Mi pare d'aver spiegato a sufficienza in che modo i
doveri derivino da quelle virtù che compongono l'onesto. Ma può spesso accadere che, anche quelle azioni che sono oneste
vengano in conflitto o a confronto tra di loro: di due azioni oneste, qual è la più onesta? Questione che Panezio tralasciò
completamente. Invero, poiché l'onestà scaturisce tutta da quattro fonti, delle quali la prima consiste nell'amore del
sapere, la seconda nel sentimento dell'umana fratellanza, la terza nella fortezza, la quarta nella temperanza, ne viene di
necessità che queste virtù, nella scelta del dovere, vengano spesso a confronto tra di
loro.
Ora appunto io credo che siano più conformi alla natura quei
doveri che derivano dal sentimento della socialità che non quelli che derivano dalla sapienza; e lo si può comprovare con
quest'argomento, che, se il sapiente avesse in sorte una vita tale che, affluendogli in grande abbondanza ogni bene, potesse
meditare e contemplare tra sé in santa pace le più alte e nobili verità, tuttavia, se la solitudine fosse così grande da non
veder mai faccia d'uomo, finirebbe col rinunziare alla vita. Poi, quella sapienza, signora di tutte le virtù, che i Greci
chiamano sofi/a da non confondersi con la prudenza, che i Greci chiamano fro'nhsij e che io definirei la conoscenza di ciò che
si deve cercare o fuggire); quella sapienza, dunque, che ho chiamato signora, altro non è che la scienza delle cose divine e
umane e in sé comprende gli scambievoli rapporti tra gli dèi e gli uomini e le relazioni degli uomini tra di loro. Ora, se
questa virtù è, com'è senza dubbio, la maggiore fra tutte, ne viene di necessità che il dovere, che dall'umana convivenza
deriva, è fra tutti il maggiore. E invero la conoscenza e la contemplazione dell'universo è, in certo qual modo, manchevole e
imperfetta se nessun'azione pratica la segue. Ma l'azione pratica si esplica soprattutto nella difesa dei beni comuni a tutti
gli uomini; riguarda, dunque, la convivenza del genere umano. L'azione, pertanto, è da anteporre alla
scienza.
E appunto gli uomini migliori lo dimostrano col giudizio e coi
fatti.
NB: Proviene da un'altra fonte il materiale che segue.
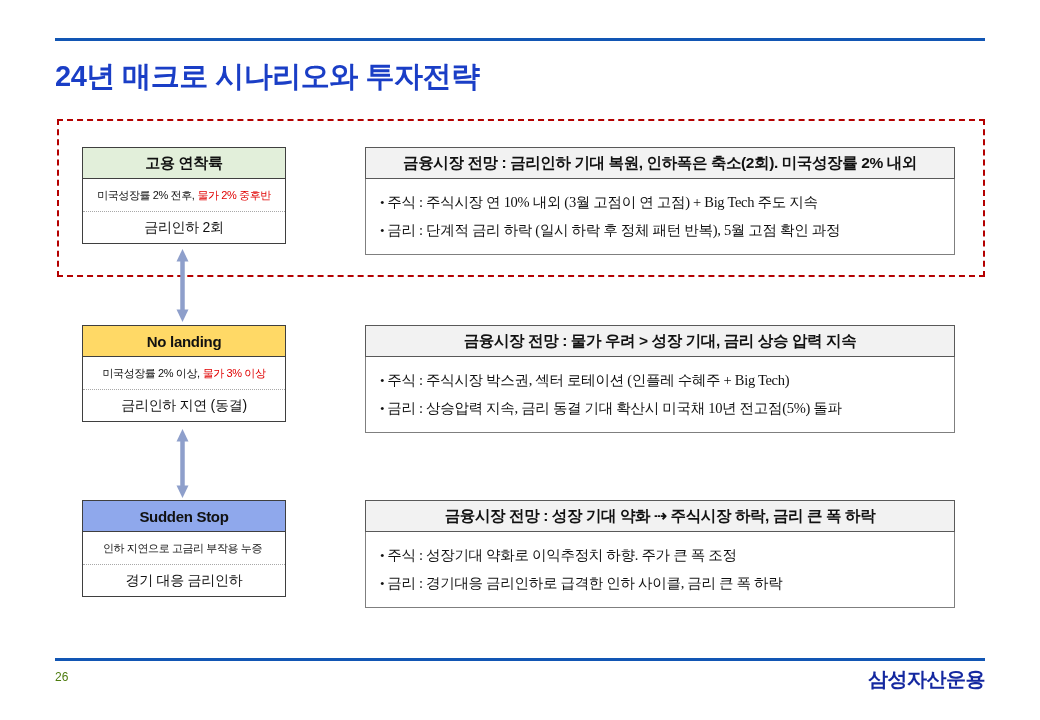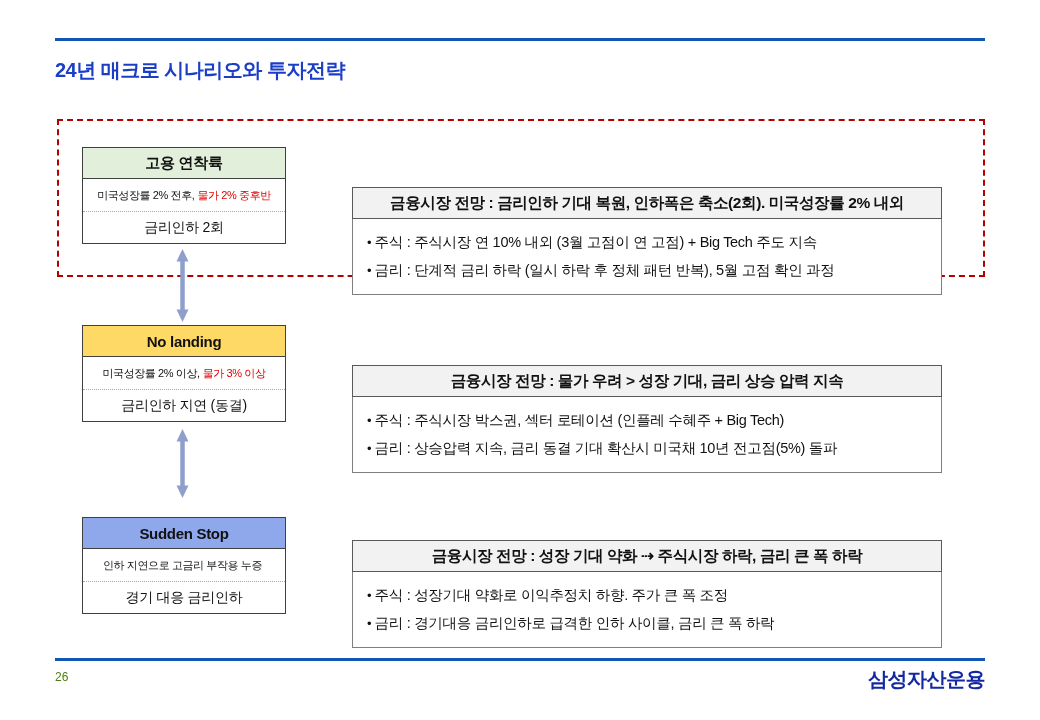"24년 매크로 시나리오와 투자전략" .page-title { font-size: 20px -> 29px }
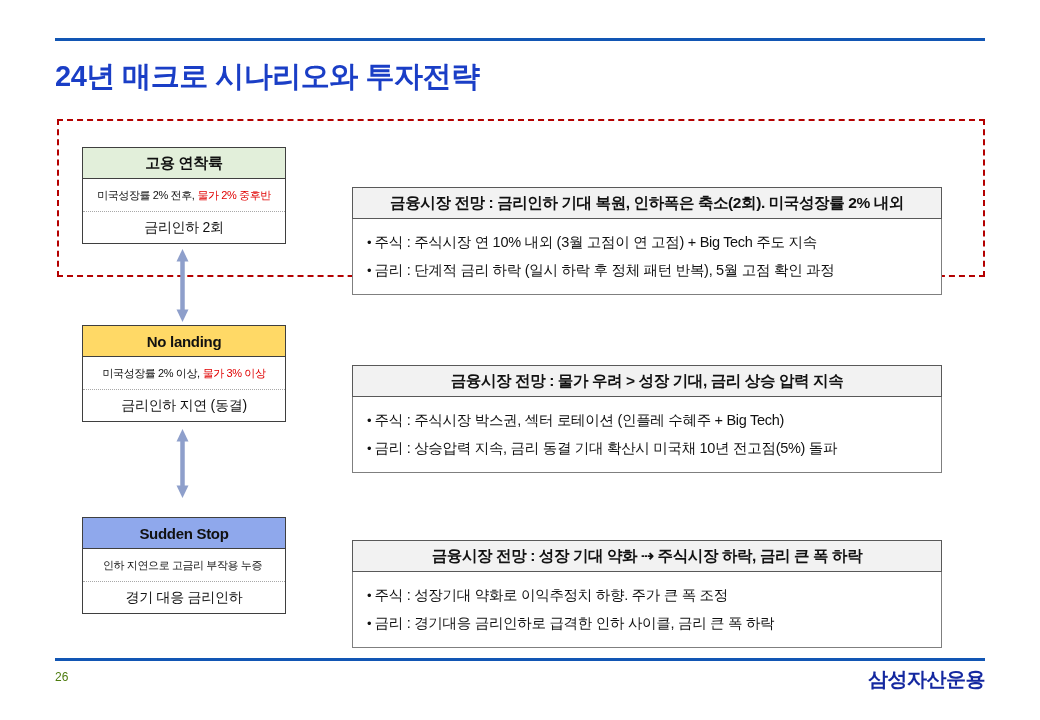"금융시장 전망 : 금리인하 기대" .outlook { left: 352px -> 365px; margin-top: 40px -> none }
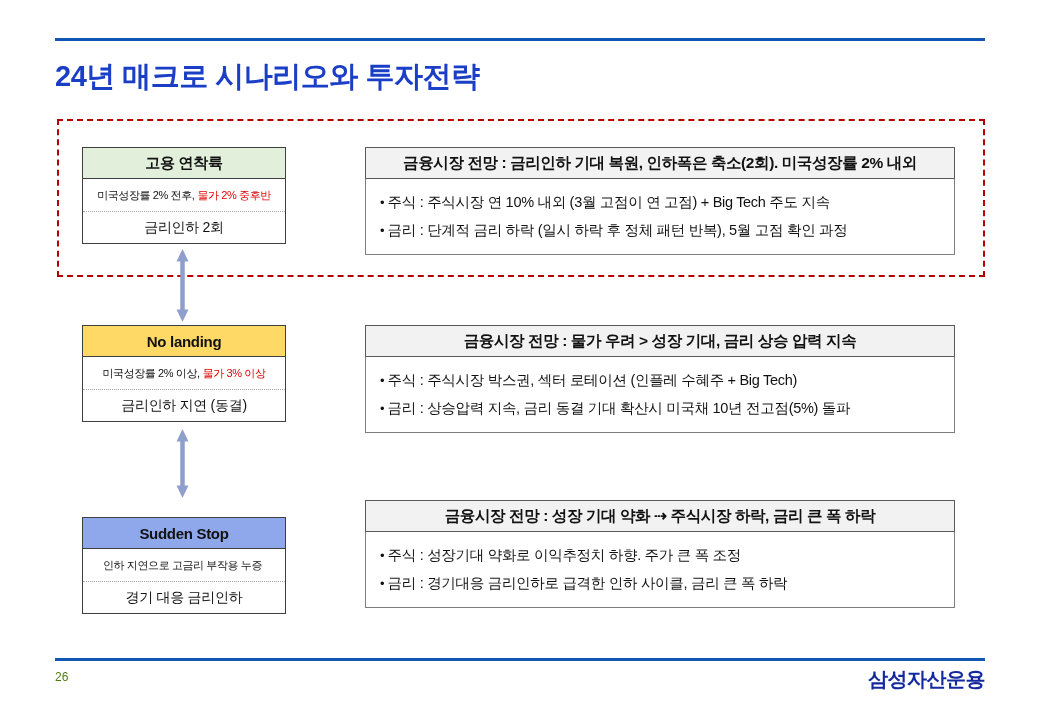"주식 : 주식시장 연 10%" .bullet-line { font-family: none -> Liberation Serif, serif }
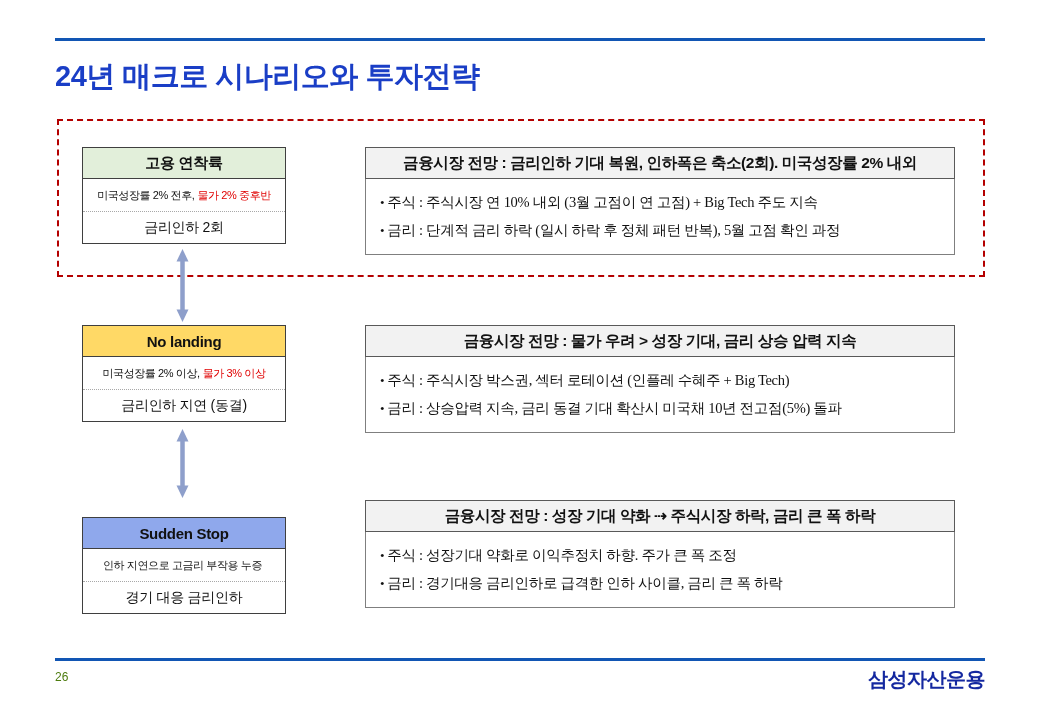"Sudden Stop" .row3 .card { top: 517px -> 500px }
Chi è così appassionato per lo studio e per la conoscenza dell'universo, che se, mentre è tutto intento a contemplare
altissime verità, gli giunge tutt'a un tratto notizia che è in estremo pericolo la sua patria, alla quale egli può recar
pronto e valido soccorso, non abbandoni all'istante ogni cosa, anche se si riprometta di poter contare le stelle ad una ad una
o misurar la grandezza del mondo? E altrettanto farebbe se si trovasse nel bisogno o nel pericolo il padre o
l'amico.
Da tutto ciò si comprende che agli studi e ai doveri della
scienza si devono anteporre i doveri della giustizia, i quali hanno per fine la fratellanza umana, che deve essere il supremo
ideale dell'uomo. Dirò di più: perfino coloro che dedicarono tutti i loro studi e tutta la loro vita al sapere, non
rinunziarono però a promuovere la prosperità e la felicità degli uomini. In verità, essi educarono molti a essere migliori
cittadini e più utili alla loro patria, come appunto fece il pitagorico Liside col tebano Epaminonda; come fece Platone col
siracusano Dioneo così molti altri con molti altri; e anch'io, quel po' di bene che ho fatto alla mia patria, se pure ne ho
fatto, lo si deve all'essere io entrato nella vita pubblica ammaestrato dai filosofi e ben dotato di dottrina.